Firstly: The Train Manager or Guard of the train has 1st a safety responsability to herself and then to their colleagues and the travelling public...If any coaches had no air con and the train was loaded full and standing then the Guard/Train Manager should of refused to work the service on safety grounds..

Secondly: The woman who smashed the window to allow ventilation into the coach should be prosecuted for criminal damage, because she could of harmed herself or other travelling public...the emergency train stop alarm should of been used instead...i,m sure her breaking the window just delayed the train longer, for it to reach a safe station where the passengers could alight....

And thirdly most ICE trains all over EEC europe have LAMINATED windows..This is to obviously stop the public from decapitation from flying class in a crash, which is why there are NO HAMMERS in coaches any more on services fitted with laminated glass...

RES and U Bahn services make frequent stops so its not unusal for there to be NO AIRCON fitted or working..

Hope this answers some silly questions

Nice to know labotimised travelling public exist in Germany as well as the UK.......Be thankful your not Privatised yet, quite alot of our Railway companies are now being taken over by Deutsche Bahn, our joke in the UK is you could,nt bomb it so you bought it ha ha ha
09:10 July 16, 2010 by black1
It's the same on some of the buses in Berlin at the moment.

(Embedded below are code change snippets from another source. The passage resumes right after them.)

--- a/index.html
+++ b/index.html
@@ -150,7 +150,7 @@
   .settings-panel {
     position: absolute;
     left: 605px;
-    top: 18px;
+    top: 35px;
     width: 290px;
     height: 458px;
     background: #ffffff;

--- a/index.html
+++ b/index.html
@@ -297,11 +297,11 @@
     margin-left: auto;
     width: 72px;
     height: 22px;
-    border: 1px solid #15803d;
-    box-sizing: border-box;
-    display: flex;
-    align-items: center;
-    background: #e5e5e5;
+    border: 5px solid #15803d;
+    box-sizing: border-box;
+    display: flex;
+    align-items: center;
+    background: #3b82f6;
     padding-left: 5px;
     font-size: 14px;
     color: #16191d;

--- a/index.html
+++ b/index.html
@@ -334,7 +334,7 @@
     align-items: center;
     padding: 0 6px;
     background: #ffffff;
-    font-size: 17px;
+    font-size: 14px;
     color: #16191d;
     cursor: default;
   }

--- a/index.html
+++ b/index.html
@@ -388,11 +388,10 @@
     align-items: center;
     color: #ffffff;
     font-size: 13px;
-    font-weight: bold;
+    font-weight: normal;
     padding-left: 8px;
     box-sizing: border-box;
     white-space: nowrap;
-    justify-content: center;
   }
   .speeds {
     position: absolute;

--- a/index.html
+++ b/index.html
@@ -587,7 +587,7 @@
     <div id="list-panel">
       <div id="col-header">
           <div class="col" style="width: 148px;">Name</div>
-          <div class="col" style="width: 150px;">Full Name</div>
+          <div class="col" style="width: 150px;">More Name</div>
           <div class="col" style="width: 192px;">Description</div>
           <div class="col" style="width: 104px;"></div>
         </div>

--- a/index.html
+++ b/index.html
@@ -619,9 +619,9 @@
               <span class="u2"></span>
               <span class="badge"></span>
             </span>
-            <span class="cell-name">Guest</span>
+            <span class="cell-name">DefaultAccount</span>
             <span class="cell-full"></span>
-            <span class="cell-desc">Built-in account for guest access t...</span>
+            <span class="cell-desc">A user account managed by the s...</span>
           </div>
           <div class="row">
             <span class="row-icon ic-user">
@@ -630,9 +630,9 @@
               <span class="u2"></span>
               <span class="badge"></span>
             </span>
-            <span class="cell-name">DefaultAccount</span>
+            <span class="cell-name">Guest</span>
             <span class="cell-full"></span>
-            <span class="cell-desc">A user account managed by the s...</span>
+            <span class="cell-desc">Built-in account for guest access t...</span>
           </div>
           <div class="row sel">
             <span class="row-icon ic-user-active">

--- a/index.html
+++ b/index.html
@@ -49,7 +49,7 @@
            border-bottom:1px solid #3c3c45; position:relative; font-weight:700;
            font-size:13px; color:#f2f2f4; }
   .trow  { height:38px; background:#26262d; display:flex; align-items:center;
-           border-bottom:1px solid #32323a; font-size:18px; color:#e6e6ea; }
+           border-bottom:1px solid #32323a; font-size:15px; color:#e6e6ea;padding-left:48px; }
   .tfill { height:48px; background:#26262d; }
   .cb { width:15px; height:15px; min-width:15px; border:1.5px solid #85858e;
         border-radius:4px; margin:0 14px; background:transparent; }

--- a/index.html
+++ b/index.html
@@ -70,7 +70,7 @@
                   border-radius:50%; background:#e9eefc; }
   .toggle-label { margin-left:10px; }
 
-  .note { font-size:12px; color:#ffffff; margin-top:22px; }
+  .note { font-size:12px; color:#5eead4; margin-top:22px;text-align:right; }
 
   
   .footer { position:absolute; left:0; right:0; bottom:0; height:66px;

AC is out and the driver couldn't care less.
15:01 July 18, 2010 by greattoucan
I have heard that the AC was working in the first class cars, but not in the second class cars. If true, just what kind of a DB is this? Körperverletzung ìs just the beginning, then. And how does the AC not work on electrically-powered railroad trains? I think the Transport Minister needs to look into these incidents, and hold someone responsible, and fix this problem immediately before someone gets killed. We still have a lot of hot summer days left.